EXERCISE MATERIALS:
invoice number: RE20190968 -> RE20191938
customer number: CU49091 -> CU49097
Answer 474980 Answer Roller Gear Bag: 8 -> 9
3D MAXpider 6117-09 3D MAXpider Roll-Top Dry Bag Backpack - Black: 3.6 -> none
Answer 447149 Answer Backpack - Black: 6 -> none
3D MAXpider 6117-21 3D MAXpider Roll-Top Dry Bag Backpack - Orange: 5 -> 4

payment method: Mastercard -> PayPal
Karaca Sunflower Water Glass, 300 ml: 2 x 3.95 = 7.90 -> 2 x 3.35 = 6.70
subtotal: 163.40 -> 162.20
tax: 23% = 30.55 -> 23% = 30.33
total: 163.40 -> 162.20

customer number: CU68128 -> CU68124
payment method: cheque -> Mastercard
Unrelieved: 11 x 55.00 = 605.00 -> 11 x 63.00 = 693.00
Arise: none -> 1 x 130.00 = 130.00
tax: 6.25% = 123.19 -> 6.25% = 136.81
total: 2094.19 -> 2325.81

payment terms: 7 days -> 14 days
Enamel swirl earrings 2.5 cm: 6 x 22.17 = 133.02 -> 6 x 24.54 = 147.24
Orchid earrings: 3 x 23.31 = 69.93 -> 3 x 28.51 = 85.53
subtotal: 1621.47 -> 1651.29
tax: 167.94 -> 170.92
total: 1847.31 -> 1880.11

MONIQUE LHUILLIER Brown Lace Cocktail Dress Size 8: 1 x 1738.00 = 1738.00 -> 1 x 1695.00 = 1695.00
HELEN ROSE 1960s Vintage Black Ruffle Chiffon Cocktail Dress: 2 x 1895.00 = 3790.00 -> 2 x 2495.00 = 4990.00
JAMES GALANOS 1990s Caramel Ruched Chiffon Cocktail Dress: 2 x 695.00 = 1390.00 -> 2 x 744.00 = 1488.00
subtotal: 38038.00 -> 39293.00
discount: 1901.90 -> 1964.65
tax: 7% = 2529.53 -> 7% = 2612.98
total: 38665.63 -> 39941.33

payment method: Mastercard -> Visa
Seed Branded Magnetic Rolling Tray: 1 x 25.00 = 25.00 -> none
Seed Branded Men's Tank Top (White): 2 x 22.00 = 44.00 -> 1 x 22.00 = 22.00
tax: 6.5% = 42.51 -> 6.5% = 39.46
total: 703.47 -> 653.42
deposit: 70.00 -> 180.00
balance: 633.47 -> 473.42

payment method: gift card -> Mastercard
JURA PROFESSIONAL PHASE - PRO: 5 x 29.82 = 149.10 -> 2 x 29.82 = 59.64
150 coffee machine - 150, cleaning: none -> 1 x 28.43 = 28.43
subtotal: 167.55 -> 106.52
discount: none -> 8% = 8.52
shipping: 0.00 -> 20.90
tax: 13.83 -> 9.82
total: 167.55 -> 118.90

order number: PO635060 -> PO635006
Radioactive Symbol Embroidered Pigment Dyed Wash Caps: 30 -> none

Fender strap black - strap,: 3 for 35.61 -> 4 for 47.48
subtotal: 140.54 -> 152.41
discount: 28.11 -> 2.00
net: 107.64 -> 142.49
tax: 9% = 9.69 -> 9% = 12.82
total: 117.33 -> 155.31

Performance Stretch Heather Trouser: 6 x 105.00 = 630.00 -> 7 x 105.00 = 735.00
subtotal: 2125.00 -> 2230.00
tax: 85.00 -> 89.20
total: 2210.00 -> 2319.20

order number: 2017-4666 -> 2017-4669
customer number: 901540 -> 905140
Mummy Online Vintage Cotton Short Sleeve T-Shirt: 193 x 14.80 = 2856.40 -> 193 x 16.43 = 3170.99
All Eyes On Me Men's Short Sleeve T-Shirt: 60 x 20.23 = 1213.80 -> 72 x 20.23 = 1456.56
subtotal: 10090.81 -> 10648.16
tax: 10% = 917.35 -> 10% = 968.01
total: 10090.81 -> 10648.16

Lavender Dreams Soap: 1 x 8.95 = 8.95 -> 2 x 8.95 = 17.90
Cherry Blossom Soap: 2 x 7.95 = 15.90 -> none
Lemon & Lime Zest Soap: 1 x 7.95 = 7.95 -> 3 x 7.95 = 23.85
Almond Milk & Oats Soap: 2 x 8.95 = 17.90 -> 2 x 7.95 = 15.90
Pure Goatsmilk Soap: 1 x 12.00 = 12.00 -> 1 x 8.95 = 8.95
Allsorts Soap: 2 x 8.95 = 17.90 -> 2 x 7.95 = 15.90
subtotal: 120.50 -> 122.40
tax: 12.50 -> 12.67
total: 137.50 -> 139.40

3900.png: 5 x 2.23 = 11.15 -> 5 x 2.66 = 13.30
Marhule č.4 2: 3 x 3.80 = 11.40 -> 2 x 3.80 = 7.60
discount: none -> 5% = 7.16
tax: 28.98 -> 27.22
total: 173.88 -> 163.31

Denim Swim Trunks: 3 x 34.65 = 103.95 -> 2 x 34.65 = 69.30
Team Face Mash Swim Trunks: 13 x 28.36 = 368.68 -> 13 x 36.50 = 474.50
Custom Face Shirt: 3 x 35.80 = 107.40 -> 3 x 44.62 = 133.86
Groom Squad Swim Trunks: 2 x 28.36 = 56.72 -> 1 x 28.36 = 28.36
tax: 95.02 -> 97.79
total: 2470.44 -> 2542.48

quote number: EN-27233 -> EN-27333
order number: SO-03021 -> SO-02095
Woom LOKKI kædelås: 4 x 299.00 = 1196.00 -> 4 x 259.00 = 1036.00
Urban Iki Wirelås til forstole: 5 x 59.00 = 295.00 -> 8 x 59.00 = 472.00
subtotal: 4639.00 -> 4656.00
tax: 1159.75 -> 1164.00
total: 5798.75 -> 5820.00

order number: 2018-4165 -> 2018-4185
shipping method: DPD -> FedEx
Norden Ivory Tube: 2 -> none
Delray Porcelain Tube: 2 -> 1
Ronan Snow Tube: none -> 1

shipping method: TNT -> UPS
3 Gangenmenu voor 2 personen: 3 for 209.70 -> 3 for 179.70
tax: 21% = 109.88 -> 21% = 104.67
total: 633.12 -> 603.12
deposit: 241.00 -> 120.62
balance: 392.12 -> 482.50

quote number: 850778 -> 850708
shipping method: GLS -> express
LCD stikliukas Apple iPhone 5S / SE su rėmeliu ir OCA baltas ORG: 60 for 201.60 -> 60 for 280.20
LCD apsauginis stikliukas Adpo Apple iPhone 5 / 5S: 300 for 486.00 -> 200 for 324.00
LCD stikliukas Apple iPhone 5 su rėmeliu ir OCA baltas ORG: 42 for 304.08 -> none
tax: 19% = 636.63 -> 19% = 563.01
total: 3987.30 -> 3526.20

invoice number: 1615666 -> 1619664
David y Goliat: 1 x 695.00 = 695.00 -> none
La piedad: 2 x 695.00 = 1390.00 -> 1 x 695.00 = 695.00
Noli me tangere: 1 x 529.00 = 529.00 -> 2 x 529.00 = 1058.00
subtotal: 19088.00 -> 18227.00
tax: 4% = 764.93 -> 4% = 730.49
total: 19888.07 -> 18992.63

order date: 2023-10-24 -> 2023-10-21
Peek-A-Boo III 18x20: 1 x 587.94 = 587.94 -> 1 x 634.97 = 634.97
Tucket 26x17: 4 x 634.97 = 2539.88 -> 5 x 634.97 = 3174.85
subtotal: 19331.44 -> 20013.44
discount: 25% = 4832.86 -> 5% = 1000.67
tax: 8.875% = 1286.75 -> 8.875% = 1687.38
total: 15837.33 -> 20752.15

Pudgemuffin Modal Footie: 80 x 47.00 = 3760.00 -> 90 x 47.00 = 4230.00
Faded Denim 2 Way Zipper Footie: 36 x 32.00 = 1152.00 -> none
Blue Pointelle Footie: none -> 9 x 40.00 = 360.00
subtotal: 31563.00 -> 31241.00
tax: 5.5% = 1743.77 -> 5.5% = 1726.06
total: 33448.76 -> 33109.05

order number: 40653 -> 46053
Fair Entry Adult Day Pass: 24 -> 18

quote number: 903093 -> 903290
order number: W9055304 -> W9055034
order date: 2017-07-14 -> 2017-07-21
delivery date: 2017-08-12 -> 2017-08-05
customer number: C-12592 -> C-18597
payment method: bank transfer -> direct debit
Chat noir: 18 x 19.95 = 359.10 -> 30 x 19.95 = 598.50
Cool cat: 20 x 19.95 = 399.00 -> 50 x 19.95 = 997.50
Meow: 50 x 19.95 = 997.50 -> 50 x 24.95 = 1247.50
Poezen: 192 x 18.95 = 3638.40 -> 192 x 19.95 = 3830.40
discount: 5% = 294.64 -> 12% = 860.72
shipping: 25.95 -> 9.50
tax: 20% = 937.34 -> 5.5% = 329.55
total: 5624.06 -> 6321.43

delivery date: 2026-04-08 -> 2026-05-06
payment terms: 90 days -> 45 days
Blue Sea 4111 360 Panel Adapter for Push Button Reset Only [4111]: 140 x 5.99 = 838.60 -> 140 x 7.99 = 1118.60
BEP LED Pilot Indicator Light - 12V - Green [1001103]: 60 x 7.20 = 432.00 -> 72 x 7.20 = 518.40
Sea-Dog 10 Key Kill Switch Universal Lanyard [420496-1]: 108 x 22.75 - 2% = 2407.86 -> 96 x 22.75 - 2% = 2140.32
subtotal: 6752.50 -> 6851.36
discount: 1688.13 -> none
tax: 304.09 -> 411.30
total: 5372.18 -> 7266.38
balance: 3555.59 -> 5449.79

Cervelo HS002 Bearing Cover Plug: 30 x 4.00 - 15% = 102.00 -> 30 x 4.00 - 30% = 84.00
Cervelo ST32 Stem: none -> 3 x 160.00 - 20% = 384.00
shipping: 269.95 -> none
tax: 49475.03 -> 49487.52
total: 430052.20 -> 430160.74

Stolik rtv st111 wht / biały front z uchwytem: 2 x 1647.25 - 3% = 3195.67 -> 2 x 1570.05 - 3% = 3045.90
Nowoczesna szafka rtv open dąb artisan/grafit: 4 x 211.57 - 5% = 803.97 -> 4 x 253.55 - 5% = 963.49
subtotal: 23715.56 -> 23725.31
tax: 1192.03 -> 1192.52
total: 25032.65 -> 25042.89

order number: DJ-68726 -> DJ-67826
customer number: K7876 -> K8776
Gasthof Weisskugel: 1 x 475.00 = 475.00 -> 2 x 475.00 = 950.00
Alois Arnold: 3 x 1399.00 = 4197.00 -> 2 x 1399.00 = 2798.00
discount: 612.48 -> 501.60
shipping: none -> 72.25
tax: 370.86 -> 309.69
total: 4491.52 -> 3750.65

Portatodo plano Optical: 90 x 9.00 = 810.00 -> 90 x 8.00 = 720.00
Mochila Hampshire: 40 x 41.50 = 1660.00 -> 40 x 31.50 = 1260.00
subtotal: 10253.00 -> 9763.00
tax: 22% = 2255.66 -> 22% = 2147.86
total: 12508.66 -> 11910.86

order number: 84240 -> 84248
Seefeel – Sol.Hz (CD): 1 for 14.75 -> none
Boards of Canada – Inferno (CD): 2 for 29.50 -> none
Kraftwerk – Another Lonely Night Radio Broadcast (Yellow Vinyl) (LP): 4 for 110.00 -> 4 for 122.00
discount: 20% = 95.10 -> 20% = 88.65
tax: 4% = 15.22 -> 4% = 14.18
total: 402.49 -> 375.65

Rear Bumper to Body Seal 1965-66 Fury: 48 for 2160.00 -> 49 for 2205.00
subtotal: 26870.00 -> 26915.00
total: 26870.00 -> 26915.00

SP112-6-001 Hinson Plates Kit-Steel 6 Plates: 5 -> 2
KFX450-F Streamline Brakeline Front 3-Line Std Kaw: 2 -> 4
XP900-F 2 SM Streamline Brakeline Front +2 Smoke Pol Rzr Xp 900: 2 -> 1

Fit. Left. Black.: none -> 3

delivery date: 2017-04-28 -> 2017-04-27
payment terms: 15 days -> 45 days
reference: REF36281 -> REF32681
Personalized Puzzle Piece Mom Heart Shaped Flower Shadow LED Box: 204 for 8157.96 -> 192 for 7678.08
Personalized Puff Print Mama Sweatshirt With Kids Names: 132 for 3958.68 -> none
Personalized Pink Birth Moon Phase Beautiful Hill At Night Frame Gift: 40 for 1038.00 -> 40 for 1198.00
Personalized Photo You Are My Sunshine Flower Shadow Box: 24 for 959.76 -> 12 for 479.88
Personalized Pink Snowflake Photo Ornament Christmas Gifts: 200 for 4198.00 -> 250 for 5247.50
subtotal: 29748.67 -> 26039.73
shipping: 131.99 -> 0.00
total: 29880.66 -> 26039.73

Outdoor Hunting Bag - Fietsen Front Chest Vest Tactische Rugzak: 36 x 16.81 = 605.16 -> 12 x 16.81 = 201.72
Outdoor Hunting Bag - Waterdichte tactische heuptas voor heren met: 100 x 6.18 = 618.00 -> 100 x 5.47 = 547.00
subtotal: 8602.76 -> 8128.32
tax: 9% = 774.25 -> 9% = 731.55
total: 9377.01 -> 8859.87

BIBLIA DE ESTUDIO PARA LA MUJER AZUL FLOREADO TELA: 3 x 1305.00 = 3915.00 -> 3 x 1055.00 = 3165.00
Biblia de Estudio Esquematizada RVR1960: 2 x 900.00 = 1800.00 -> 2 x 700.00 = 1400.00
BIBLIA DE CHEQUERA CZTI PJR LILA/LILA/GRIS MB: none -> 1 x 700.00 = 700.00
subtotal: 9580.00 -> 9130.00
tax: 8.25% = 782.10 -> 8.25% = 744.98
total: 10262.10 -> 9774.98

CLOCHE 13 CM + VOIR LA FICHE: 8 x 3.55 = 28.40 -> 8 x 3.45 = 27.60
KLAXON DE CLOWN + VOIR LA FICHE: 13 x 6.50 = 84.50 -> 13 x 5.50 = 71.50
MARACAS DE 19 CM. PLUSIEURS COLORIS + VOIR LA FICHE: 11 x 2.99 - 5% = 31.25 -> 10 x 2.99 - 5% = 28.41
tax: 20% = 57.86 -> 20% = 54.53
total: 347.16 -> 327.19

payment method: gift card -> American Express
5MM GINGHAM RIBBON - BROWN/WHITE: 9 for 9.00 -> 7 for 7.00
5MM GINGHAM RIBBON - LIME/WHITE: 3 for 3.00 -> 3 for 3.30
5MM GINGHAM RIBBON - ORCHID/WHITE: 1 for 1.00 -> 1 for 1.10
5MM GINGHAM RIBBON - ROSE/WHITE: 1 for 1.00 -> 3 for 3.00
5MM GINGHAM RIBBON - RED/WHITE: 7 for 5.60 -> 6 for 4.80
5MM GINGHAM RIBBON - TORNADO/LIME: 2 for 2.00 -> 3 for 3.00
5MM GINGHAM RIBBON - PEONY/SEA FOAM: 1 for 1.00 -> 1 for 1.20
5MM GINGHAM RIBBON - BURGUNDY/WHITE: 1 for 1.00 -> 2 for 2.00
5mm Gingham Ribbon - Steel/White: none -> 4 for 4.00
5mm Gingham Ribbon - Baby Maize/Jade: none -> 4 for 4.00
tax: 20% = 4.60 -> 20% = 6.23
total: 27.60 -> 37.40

WORK ITEM: Nothing but an exact copy of the lines from the start of the entries through the line containing "JURA PROFESSIONAL PHASE" belongs in the response.

RESPONSE TO THE TASK:
invoice number: RE20190968 -> RE20191938
customer number: CU49091 -> CU49097
Answer 474980 Answer Roller Gear Bag: 8 -> 9
3D MAXpider 6117-09 3D MAXpider Roll-Top Dry Bag Backpack - Black: 3.6 -> none
Answer 447149 Answer Backpack - Black: 6 -> none
3D MAXpider 6117-21 3D MAXpider Roll-Top Dry Bag Backpack - Orange: 5 -> 4

payment method: Mastercard -> PayPal
Karaca Sunflower Water Glass, 300 ml: 2 x 3.95 = 7.90 -> 2 x 3.35 = 6.70
subtotal: 163.40 -> 162.20
tax: 23% = 30.55 -> 23% = 30.33
total: 163.40 -> 162.20

customer number: CU68128 -> CU68124
payment method: cheque -> Mastercard
Unrelieved: 11 x 55.00 = 605.00 -> 11 x 63.00 = 693.00
Arise: none -> 1 x 130.00 = 130.00
tax: 6.25% = 123.19 -> 6.25% = 136.81
total: 2094.19 -> 2325.81

payment terms: 7 days -> 14 days
Enamel swirl earrings 2.5 cm: 6 x 22.17 = 133.02 -> 6 x 24.54 = 147.24
Orchid earrings: 3 x 23.31 = 69.93 -> 3 x 28.51 = 85.53
subtotal: 1621.47 -> 1651.29
tax: 167.94 -> 170.92
total: 1847.31 -> 1880.11

MONIQUE LHUILLIER Brown Lace Cocktail Dress Size 8: 1 x 1738.00 = 1738.00 -> 1 x 1695.00 = 1695.00
HELEN ROSE 1960s Vintage Black Ruffle Chiffon Cocktail Dress: 2 x 1895.00 = 3790.00 -> 2 x 2495.00 = 4990.00
JAMES GALANOS 1990s Caramel Ruched Chiffon Cocktail Dress: 2 x 695.00 = 1390.00 -> 2 x 744.00 = 1488.00
subtotal: 38038.00 -> 39293.00
discount: 1901.90 -> 1964.65
tax: 7% = 2529.53 -> 7% = 2612.98
total: 38665.63 -> 39941.33

payment method: Mastercard -> Visa
Seed Branded Magnetic Rolling Tray: 1 x 25.00 = 25.00 -> none
Seed Branded Men's Tank Top (White): 2 x 22.00 = 44.00 -> 1 x 22.00 = 22.00
tax: 6.5% = 42.51 -> 6.5% = 39.46
total: 703.47 -> 653.42
deposit: 70.00 -> 180.00
balance: 633.47 -> 473.42

payment method: gift card -> Mastercard
JURA PROFESSIONAL PHASE - PRO: 5 x 29.82 = 149.10 -> 2 x 29.82 = 59.64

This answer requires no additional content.